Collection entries
####################

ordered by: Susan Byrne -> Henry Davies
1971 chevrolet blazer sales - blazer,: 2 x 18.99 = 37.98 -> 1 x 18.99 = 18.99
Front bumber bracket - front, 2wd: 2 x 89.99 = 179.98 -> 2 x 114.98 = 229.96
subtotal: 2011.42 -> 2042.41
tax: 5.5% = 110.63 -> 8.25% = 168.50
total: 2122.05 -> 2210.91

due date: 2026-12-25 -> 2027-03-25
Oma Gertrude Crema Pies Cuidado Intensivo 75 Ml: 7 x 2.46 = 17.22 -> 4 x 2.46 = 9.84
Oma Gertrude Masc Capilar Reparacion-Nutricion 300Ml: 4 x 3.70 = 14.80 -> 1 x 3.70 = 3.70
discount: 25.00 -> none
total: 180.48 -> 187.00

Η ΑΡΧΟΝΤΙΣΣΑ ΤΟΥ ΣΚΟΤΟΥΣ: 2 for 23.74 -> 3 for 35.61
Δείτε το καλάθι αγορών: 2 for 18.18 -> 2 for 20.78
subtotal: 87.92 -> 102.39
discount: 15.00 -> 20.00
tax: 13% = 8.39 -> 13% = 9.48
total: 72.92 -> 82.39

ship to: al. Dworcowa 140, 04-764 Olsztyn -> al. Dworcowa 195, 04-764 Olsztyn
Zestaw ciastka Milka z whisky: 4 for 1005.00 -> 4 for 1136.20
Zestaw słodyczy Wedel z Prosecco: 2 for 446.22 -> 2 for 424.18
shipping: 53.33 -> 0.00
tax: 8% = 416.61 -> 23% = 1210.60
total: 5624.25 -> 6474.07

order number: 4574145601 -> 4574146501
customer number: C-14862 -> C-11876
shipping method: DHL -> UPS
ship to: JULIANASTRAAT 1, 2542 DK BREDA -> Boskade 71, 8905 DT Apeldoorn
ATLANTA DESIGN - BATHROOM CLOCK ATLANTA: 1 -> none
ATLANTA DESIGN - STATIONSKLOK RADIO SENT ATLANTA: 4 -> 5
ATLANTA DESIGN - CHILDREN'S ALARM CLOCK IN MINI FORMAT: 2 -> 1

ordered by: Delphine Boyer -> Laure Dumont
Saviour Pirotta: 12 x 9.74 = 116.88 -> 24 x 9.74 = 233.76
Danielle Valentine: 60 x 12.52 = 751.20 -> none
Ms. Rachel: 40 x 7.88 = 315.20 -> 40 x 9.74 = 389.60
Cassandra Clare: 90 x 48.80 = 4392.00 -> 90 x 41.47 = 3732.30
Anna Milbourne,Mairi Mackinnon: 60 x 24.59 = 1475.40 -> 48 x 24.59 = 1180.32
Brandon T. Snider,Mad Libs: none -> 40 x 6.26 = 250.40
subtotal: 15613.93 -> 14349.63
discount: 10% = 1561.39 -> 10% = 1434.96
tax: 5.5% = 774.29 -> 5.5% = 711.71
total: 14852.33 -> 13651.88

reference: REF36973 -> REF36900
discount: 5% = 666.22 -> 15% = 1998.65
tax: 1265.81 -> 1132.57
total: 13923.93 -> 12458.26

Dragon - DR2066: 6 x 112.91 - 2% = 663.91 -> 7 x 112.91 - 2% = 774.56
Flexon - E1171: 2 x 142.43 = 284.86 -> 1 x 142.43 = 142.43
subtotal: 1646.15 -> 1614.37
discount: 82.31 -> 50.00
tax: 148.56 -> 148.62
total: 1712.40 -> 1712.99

####################

> _Work task_:
From the entries, copy out each line containing the word "discount".

> _Expected answer_:
discount: 25.00 -> none
discount: 15.00 -> 20.00
discount: 10% = 1561.39 -> 10% = 1434.96
discount: 5% = 666.22 -> 15% = 1998.65
discount: 82.31 -> 50.00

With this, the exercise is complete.